Figure 8 illustrates how the RMSE is changing as a function of the number of selected votes in the bootstrapping simulation.

Table 6: The upper limit accuracy of a hypothetical objective model inferred from bootstrapping given the number of subjective ratings used in the test sets (26 votes per clip and 160 per model level).

Level	SRCC	PCC	Tau-b	Tau-b 95	RMSE
Clip	0.992	0.995	0.930	0.949	0.252
Model	0.995	0.999	0.967	0.975	0.102

5 Experiments and Results

The FRVQA models predict the quality of a given compressed clip in comparison to a reference clip. This per clip score when compared to the DMOS per clip from the subjective test is referred to as clip level evaluation. However, the main focus of this paper is to compare the codec performance, which is referred to as model level evaluation, and accomplished by comparing the arithmetic mean of the DMOS values for all the videos encoded by that codec (i.e., DMOS per model), with the arithmetic mean of the predicted scores. It should be noted that each codec compressed the same set of videos, therefore the predicted scores are directly comparable. We evaluate the prediction of FRVQA models, at both the clip level and model level.

Table 7: Performance of MLCVQA compared to other FRVQA models on predicting subjective DMOS, on the CLIC dataset (3.1), in clip and model levels. Metrics are averaged over 5-fold cross-validation splits. Best values in each column (metric) are shown in bold font. Models that are statistically different from the winner at 95% and 90% confidence levels are indicated by superscripts a and b respectively.

Objective	Clip level				Model level
Model	PCC $\uparrow$	SRCC $\uparrow$	RMSE $\downarrow$	Tau-b 95 $\uparrow$	PCC $\uparrow$	SRCC $\uparrow$	RMSE $\downarrow$	Tau-b 95 $\uparrow$
LPIPS	0.84^a	0.88^a	2.28^a	0.71^a	0.95^a	0.95^a	2.38^a	0.87^a
MS-SSIM	0.74^a	0.87^a	3.62^a	0.72^a	0.89^a	0.95^a	3.60^a	0.88^a
C3DVQA	0.90^a	0.91^a	1.28^a	0.75^a	0.97^a	0.97^b	0.97^a	0.90
PSNR	0.77^a	0.77^a	1.60^a	0.60^a	0.92^a	0.91^a	1.18^a	0.82^a
CompressedVQA	0.94^b	0.94	1.01^a	0.81	0.97^a	0.96^a	0.77^a	0.89^a
VMAF (retrained)	0.95	0.94	0.85	0.81	0.98^a	0.97^a	0.49^a	0.90^b
VMAF	0.92^a	0.92^b	0.96^b	0.77	0.96^a	0.93^a	0.71^a	0.82^a
MLCVQA (ours)	0.94	0.94	0.85	0.80	0.99	0.99	0.34	0.93

Table 8: Ablation study on different components of MLCVQA. Metrics are averaged over 5-fold cross-validation splits of the CLIC dataset 3.1. Best values in each column (metric) are shown in bold font. Results that are statistically different from the full model results at 95% and 90% confidence levels are indicated by superscripts a and b respectively.

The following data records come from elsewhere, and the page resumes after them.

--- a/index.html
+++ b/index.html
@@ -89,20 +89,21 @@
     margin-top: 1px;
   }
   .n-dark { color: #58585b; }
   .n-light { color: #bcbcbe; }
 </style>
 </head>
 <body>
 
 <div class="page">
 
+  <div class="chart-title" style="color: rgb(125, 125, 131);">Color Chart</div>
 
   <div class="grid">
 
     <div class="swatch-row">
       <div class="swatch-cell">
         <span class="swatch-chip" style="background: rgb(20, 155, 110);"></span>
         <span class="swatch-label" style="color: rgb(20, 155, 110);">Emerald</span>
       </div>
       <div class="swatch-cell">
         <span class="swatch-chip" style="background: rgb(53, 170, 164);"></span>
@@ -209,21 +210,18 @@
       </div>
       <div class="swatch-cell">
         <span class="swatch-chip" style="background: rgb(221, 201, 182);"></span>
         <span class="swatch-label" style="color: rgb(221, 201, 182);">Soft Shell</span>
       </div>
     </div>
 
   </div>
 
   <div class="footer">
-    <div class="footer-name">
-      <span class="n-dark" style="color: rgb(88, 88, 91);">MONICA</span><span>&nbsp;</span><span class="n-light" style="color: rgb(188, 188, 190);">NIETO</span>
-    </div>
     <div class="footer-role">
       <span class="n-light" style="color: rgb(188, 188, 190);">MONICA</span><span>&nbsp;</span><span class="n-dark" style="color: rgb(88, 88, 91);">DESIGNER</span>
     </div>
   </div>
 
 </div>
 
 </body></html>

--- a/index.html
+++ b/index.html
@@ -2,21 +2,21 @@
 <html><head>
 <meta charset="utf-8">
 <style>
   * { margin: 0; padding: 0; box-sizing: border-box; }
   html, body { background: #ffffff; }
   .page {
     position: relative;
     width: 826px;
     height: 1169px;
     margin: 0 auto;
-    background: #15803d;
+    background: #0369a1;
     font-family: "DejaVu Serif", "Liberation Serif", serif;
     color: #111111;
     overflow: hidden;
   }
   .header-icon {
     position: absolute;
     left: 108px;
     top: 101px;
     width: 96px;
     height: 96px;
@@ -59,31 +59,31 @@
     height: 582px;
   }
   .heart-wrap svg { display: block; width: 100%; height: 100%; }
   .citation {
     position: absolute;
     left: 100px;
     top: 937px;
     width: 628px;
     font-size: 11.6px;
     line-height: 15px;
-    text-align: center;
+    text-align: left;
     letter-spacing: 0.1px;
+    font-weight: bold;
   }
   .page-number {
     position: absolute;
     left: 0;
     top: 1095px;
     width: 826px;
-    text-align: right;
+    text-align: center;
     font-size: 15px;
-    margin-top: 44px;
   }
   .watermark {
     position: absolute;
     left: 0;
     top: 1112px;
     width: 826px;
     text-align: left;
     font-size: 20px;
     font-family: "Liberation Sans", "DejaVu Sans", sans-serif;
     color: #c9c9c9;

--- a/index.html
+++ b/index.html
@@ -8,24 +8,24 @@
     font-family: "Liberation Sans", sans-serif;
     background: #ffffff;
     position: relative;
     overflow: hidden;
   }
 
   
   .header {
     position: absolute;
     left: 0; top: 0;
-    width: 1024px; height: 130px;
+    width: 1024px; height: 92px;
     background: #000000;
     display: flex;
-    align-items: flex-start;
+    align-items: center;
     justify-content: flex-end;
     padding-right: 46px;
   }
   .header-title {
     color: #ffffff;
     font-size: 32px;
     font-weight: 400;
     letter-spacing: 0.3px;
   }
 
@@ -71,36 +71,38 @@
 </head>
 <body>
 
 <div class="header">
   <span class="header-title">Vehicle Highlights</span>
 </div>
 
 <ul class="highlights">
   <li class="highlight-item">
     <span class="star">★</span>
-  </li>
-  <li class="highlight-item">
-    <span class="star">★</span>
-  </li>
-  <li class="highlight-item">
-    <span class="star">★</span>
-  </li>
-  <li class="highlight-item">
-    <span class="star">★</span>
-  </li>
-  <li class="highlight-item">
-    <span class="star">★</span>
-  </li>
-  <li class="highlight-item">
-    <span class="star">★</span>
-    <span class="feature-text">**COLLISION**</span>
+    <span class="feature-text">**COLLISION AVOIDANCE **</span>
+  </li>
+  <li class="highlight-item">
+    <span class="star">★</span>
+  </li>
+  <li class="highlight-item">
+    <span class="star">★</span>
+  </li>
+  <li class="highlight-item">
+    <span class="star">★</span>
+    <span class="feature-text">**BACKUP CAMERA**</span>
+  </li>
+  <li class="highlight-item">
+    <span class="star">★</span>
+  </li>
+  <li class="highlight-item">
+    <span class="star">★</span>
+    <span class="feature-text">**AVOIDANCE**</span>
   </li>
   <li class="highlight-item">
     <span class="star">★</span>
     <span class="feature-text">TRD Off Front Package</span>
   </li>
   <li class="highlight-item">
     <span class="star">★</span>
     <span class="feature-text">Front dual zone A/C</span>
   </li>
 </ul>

Augmentation	Frame Metrics	Clip Level				Model Level
Augmentation	Frame Metrics	PCC $\uparrow$	SRCC $\uparrow$	RMSE $\downarrow$	Tau-b 95 $\uparrow$	PCC $\uparrow$	SRCC $\uparrow$	RMSE $\downarrow$	Tau-b 95 $\uparrow$
✓	✓	0.94	0.94	0.85	0.80	0.99	0.99	0.34	0.93
-	✓	0.92	0.91	1.04	0.76	0.99	0.98	0.41	0.92
✓	-	0.92	0.91	0.99	0.78	0.99	0.98	0.46^b	0.93
-	-	0.89	0.88	1.18^b	0.74	0.99^b	0.98	0.52^a	0.92

We report the performance of our model and other FRVQA models on the CLIC dataset (Section 3.1) with 5-fold cross-validation. For each fold, six videos (each encoded by 27 codecs) are chosen for the test split, while 24 videos are kept in the training split. For a fair comparison, we retrained our model, VMAF, C3DVQA, and CompressedVQA for each fold with and without augmented data and always report the best results for each method in Table 7. For PSNR, MS-SSIM, VMAF, and LPIPS ⁶⁶6LPIPS calculates distance d between a processed and a reference frame. For a video with $N$ frames, $1-\frac{1}{N}\Sigma_{i=1}^{N}d_{i}$ is considered as LPIPS’ quality prediction. we calculated their performance in each test fold as well. Performance of all FRVQA models⁷⁷7Best performing instance of each model (with or without augmentation) is reported here. See Section 5.2., averaged over 5 test folds are reported in Table 7. We perform a statistical significance test comparing the performance of each model metric with our model and marked cases with statistically significant differences. To the authors’ best knowledge, this is the first VQA comparison that performs statistical significance tests.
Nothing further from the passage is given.